Festival Paredes de Coura 2004
Paredes de Coura
17-/20 Ago 2004
19/08

Mark Eitzel
É preciso admitir coragem a quem corre para uma guitarra sempre que alguma coisa de importante acontece. É mais do que necessário realçar o mérito a quem chora por dentro ao contar histórias a quem desconhece os factos. Urge, com toda a força do mundo, engrandecer a humildade de quem sente a mais pequena coisa e a partilha como se de um acontecimento se tratasse. Há que aplaudir Mark Eitzel, o responsável pelo palco songwriters ao terceiro dia de festival. Durante todo o concerto mostrou-se muito bem disposto e determinado a contar alguns pormenores por detrás das histórias que formam as suas músicas. O público, mesmo aquele que nunca tinha ouvido falar em Eitzel, sorriu com as suas histórias, sentiu o peso das suas canções. Mark Eitzel faz crer que não há nada mais para além de uma guitarra e uma voz. Soltou um sonoro e seguro “Fuck you too a quem tentou ser engraçadinho e contou com o apoio do público, que se desfez em gargalhadas. Se ao início o palco principal pareceu demasiado grande para Mark Eitzel, a sua voz e a sua guitarra, a meio do concerto parecia que o mundo não podia nunca abraçá-lo. As suas canções falam de desencontros (amorosos ou não), despedidas, amores perdidos. As suas canções caminham num limbo entre a felicidade e o descontentamento. Mark Eitzel confessou passar muito tempo em bares e até apresentou uma canção de teor político contra as medidas do governo americano; arrancou meia dúzia de sorrisos e uma salva de palmas e prosseguiu com a canção.

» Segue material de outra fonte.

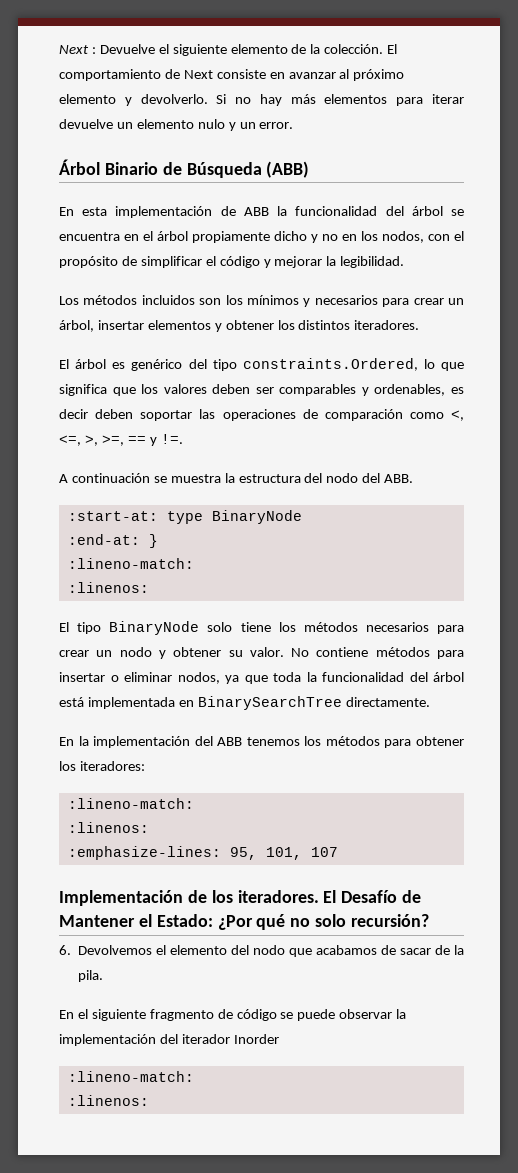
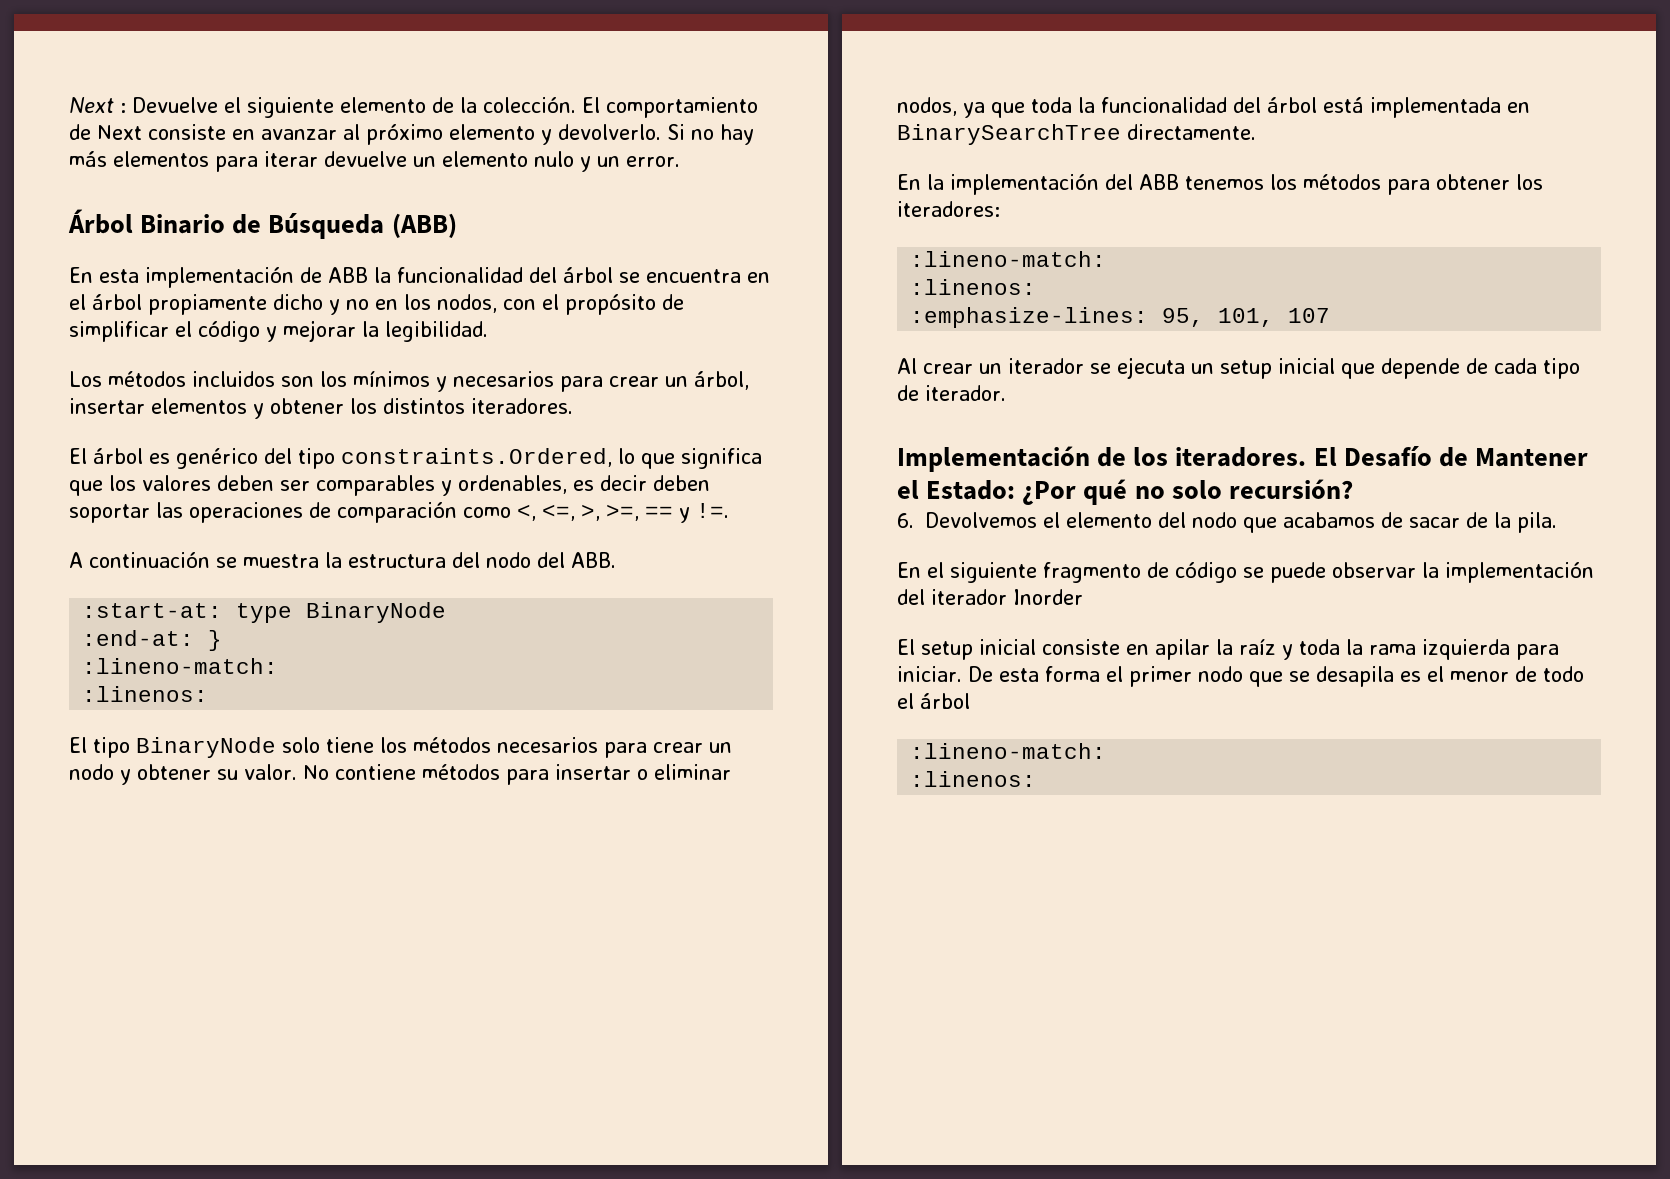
+ Al crear un iterador se ejecuta un setup inicial que depende de cada tipo de iterador.
+ El setup inicial consiste en apilar la raíz y toda la rama izquierda para iniciar. De esta forma el primer nodo que se desapila es el menor de todo el árbol

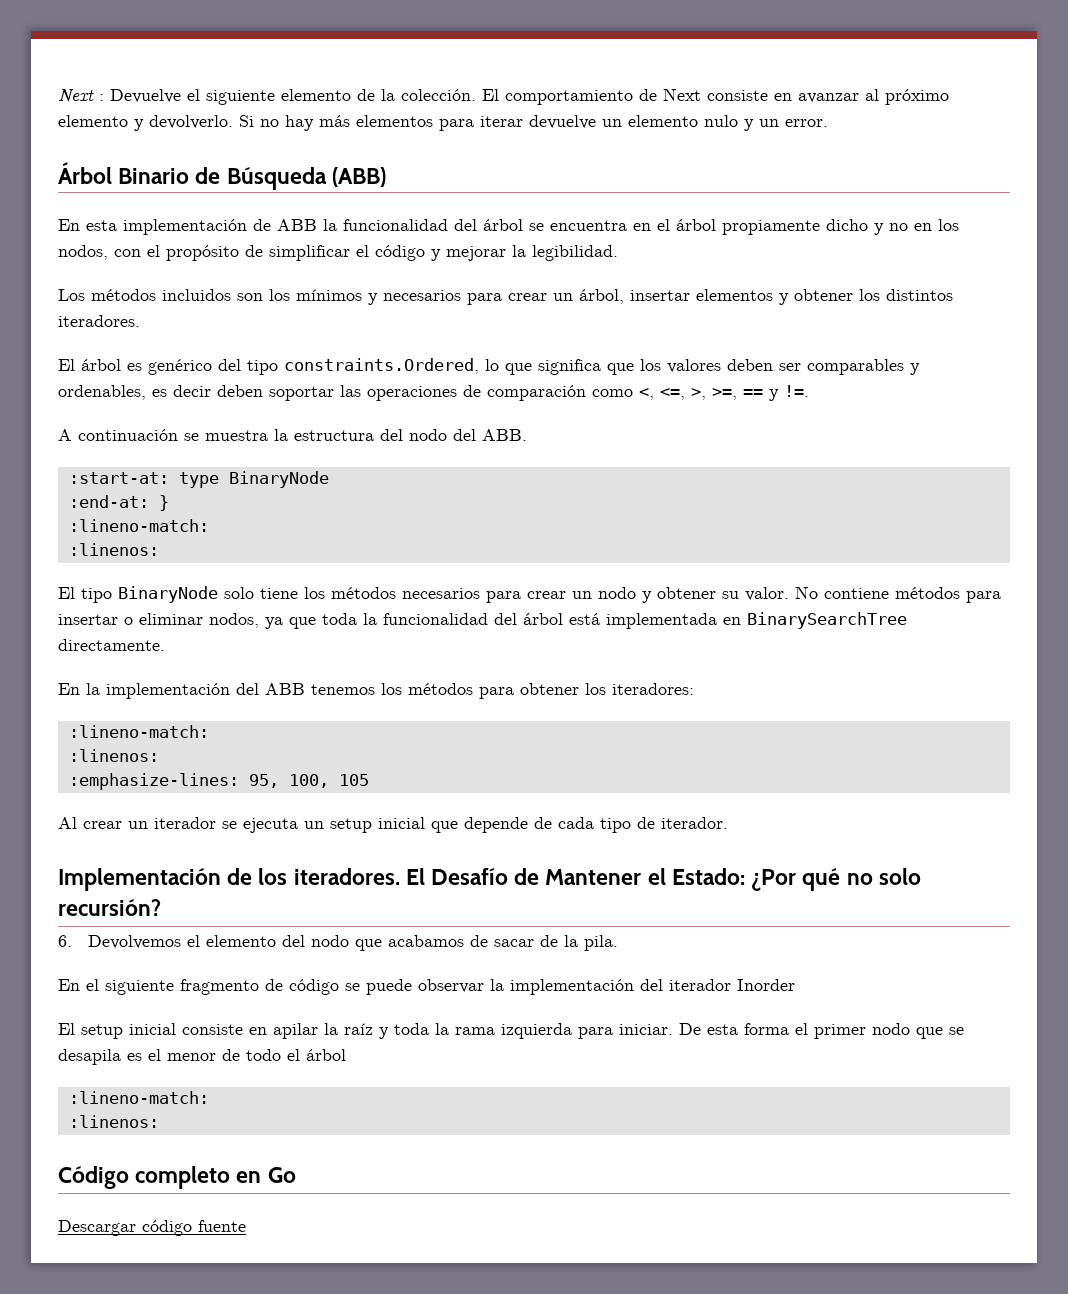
- :emphasize-lines: 95, 101, 107
+ :emphasize-lines: 95, 100, 105
+ Código completo en Go
+ Descargar código fuente

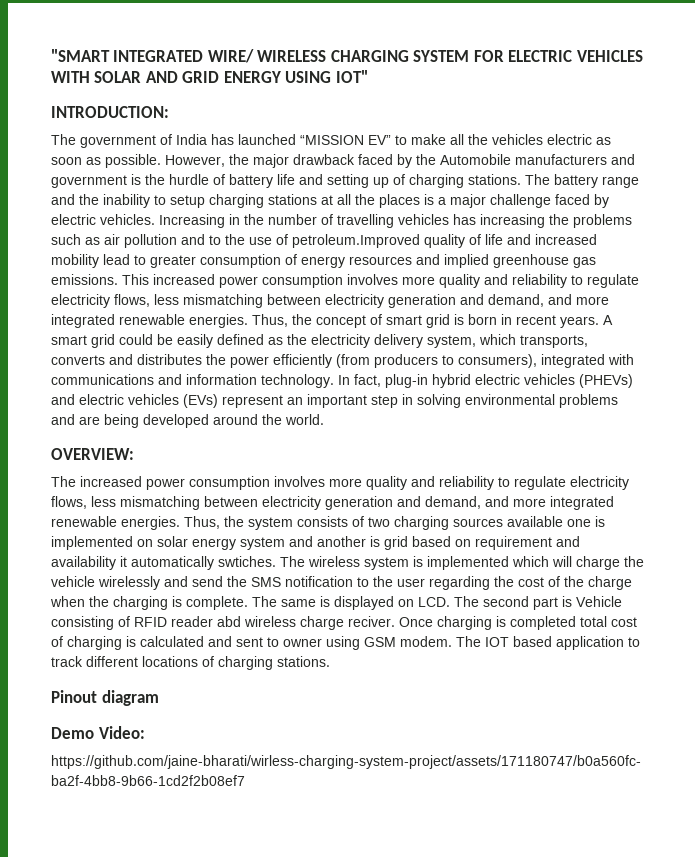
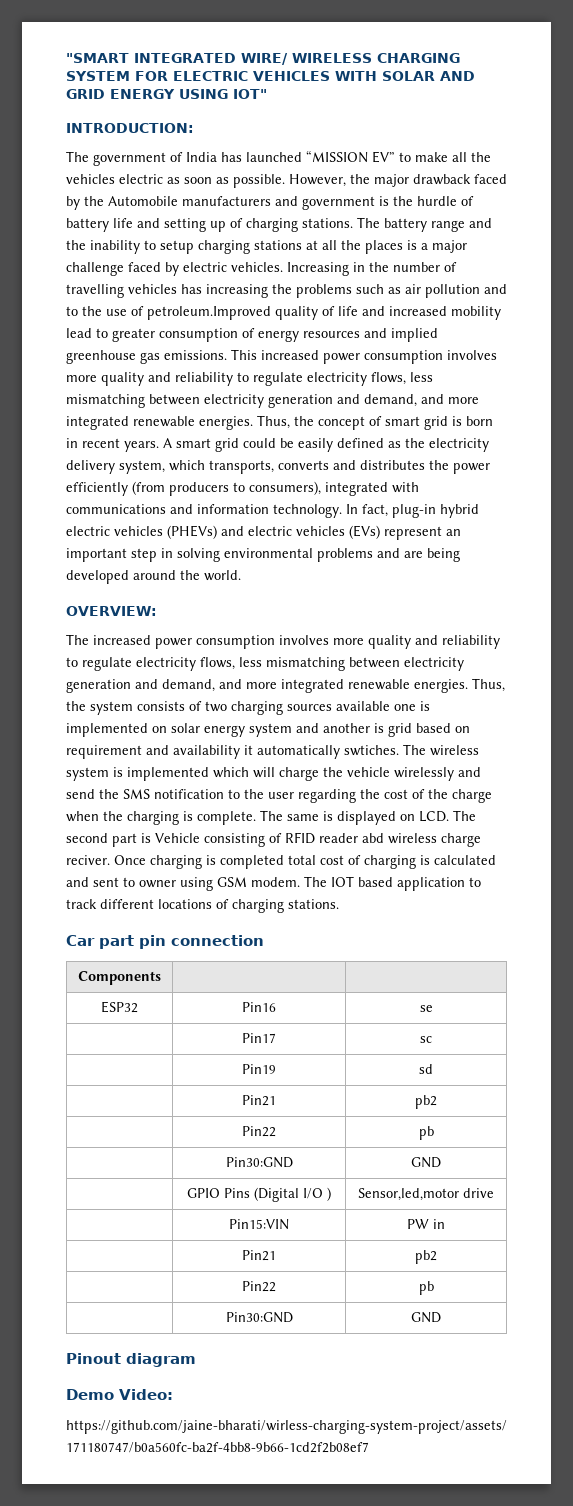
+ Car part pin connection
+ Components | |
+ ESP32 | Pin16 | se
+ | Pin17 | sc
+ | Pin19 | sd
+ | Pin21 | pb2
+ | Pin22 | pb
+ | Pin30:GND | GND
+ | GPIO Pins (Digital I/O ) | Sensor,led,motor drive
+ | Pin15:VIN | PW in
+ | Pin21 | pb2
+ | Pin22 | pb
+ | Pin30:GND | GND

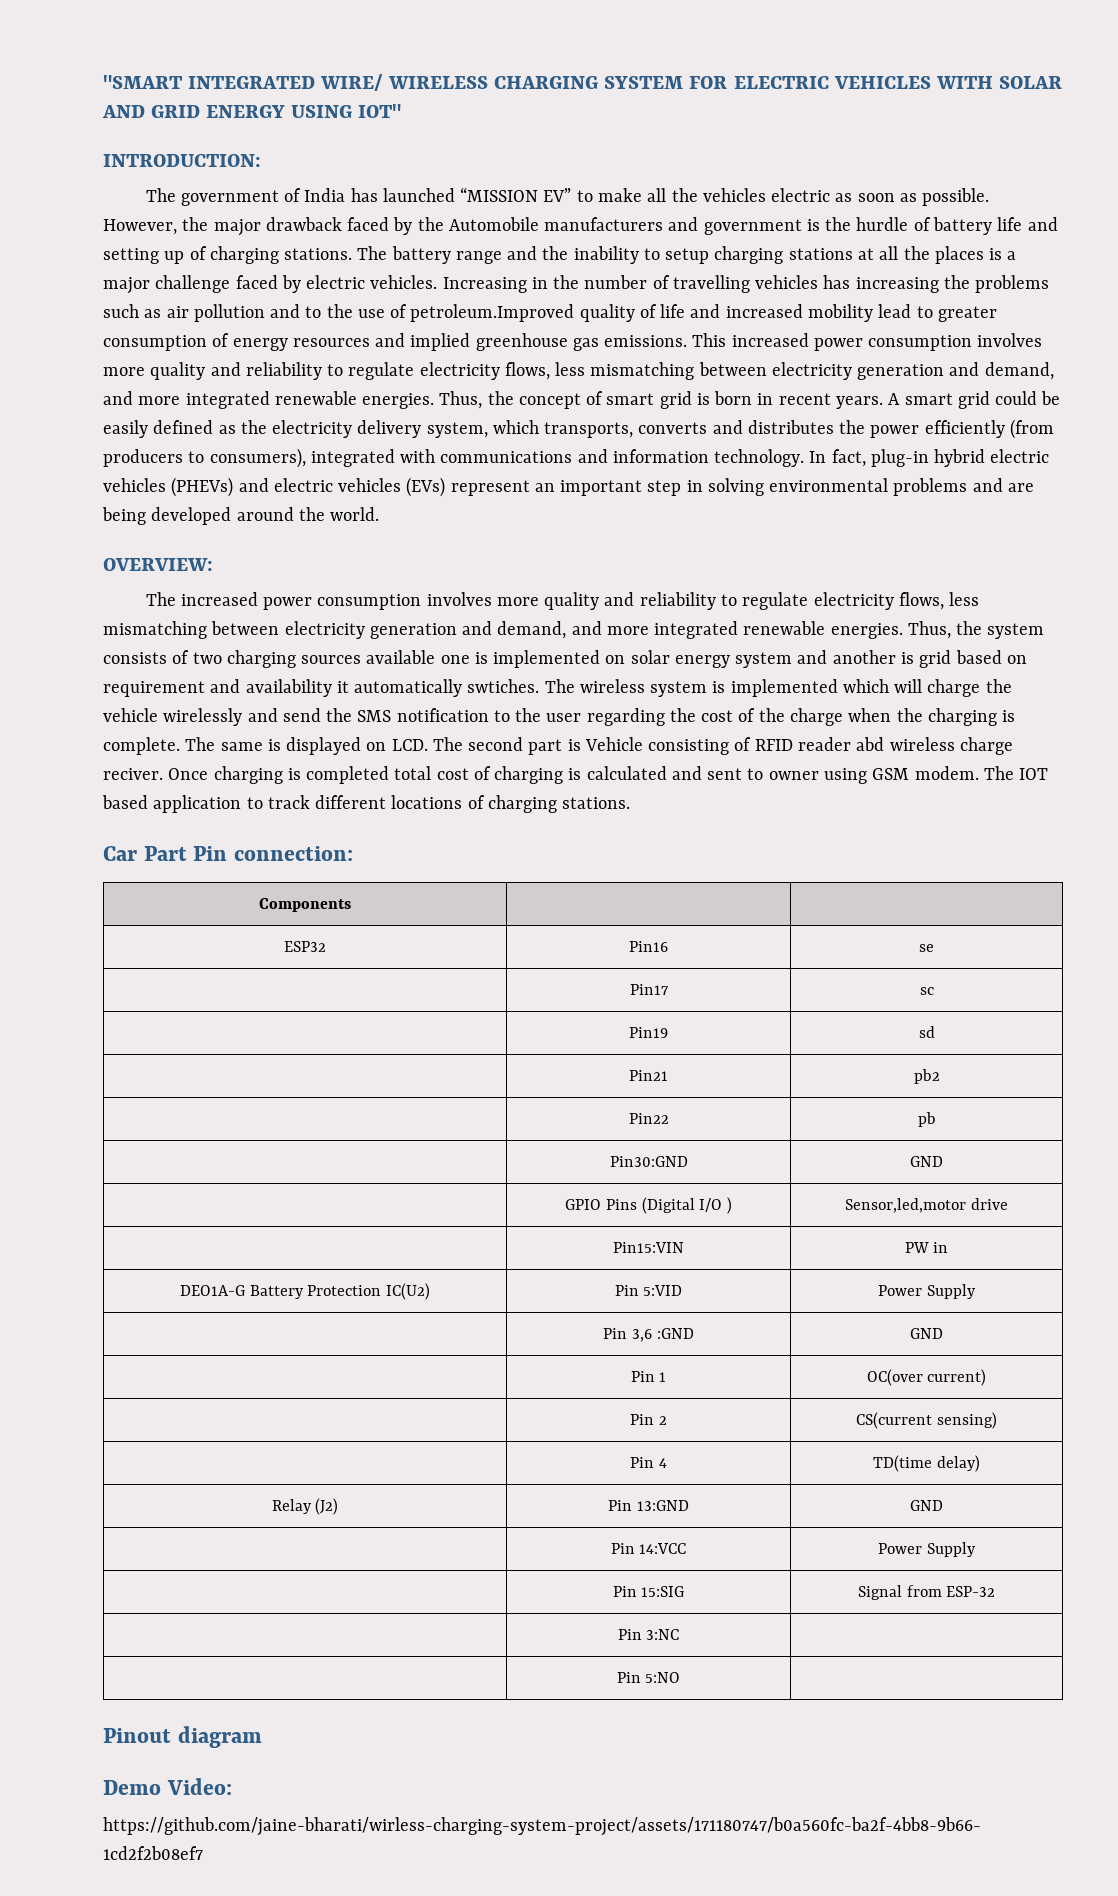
- Car part pin connection
+ Car Part Pin connection:
  | Pin15:VIN | PW in
- | Pin21 | pb2
- | Pin22 | pb
- | Pin30:GND | GND
+ DEO1A-G Battery Protection IC(U2) | Pin 5:VID | Power Supply
+ | Pin 3,6 :GND | GND
+ | Pin 1 | OC(over current)
+ | Pin 2 | CS(current sensing)
+ | Pin 4 | TD(time delay)
+ Relay (J2) | Pin 13:GND | GND
+ | Pin 14:VCC | Power Supply
+ | Pin 15:SIG | Signal from ESP-32
+ | Pin 3:NC |
+ | Pin 5:NO |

Em “Nightwatchman”, Eitzel conta-nos: “Is the same lie you gave me before / I don't care anything you say is just fine / I'll just sit and watch the traffic passing by outside / The will in the world it's the prevailing tide / You're supposed to watch the night as it passes by / You're never supposed to need anyone / 'cause once i knew the secret to happiness / I knew it was oh but now it's gone ”. Num momento hilariante, de guitarra erguida acima da cabeça, dedica uma das canções a alguém da plateia. O alinhamento, esse, andou bastante à volta do repertório dos American Music Club, a banda liderada por Mark Eitzel e que agora, ao que parece, vai voltar à carga. Esperemos que sim. E de preferência com concerto de promoção em Portugal.

Wraygunn
Depois de os Bunnyranch e os Mão Morta terem mostrado que as bandas portuguesas estão em peso em Paredes de Coura, os Wraygunn tinham trabalho redobrado. No palco, alguém bate com um machado num troco acompanhado pela percussão. Paulo Furtado entra em palco e a partir daí nada é igual. Distribui riffs a torto e a direito, sem olhar aos seus receptores. Salta, ajoelha-se no chão em grandes solos. O concerto começou com “No More My Lord” e seguiu com “Drunk or Stoned”, a segunda faixa de Eclesiastes 1:11, que conta com os “uivos” de Raquel Ralha (uma das vozes dos Belle Chase Hotel). O coro gospel marca presença em algumas das faixas e confere à música dos Wraygunn uma maior presença e diversidade. É notória a evolução de Soul Jam para este último Eclesiastes 1:11. “Keep on Praying” - reforçada por teclados muito cool e palmas - e “Going Home” antecedem “Lonely”, a faixa que Paulo Furtado dedicou àqueles que ainda não tiveram a oportunidade de acasalar durante o festival. Perguntou primeiro quem estava no festival desde domingo e depois perguntou quem ainda não tinha acasalado e chegou à conclusão que eram cinco. Furtado dispara frases certeiras embora não pareçam fazer grande sentido. Fala do dia e da noite e reafirma “Até porque a vida é mesmo assim”. Diz-se contente ao imaginar toda a gente nua por detrás da roupa e o publico agradece. “How Long, How Long?”, uma das faixas mais fortes do último disco dos Wraygunn, ao vivo ganha uma força especial com os riffs matreiros de Paulo Furtado. Para as duas últimas canções, Furtado anuncia os temas “Sumo” e “Toda a noite”, respectivamente “Juice” e “All Night Long”. Ao aproximar-se o fim do concerto, Paulo Furtado salta do palco e enfia-se no imenso lamaçal que a chuva se encarregou de transformar. Volta ao palco “vestido” de lama da cabeça aos pés e despede-se do público que permanecia ainda atordoado com tudo aquilo a que tinha acabado de assistir - um final rock n’ roll como deve de ser. Provavelmente, todos aqueles que assistiram ao concerto dos Wraygunn vão pensar duas vezes antes de perder mais algum concerto da banda de Paulo Furtado.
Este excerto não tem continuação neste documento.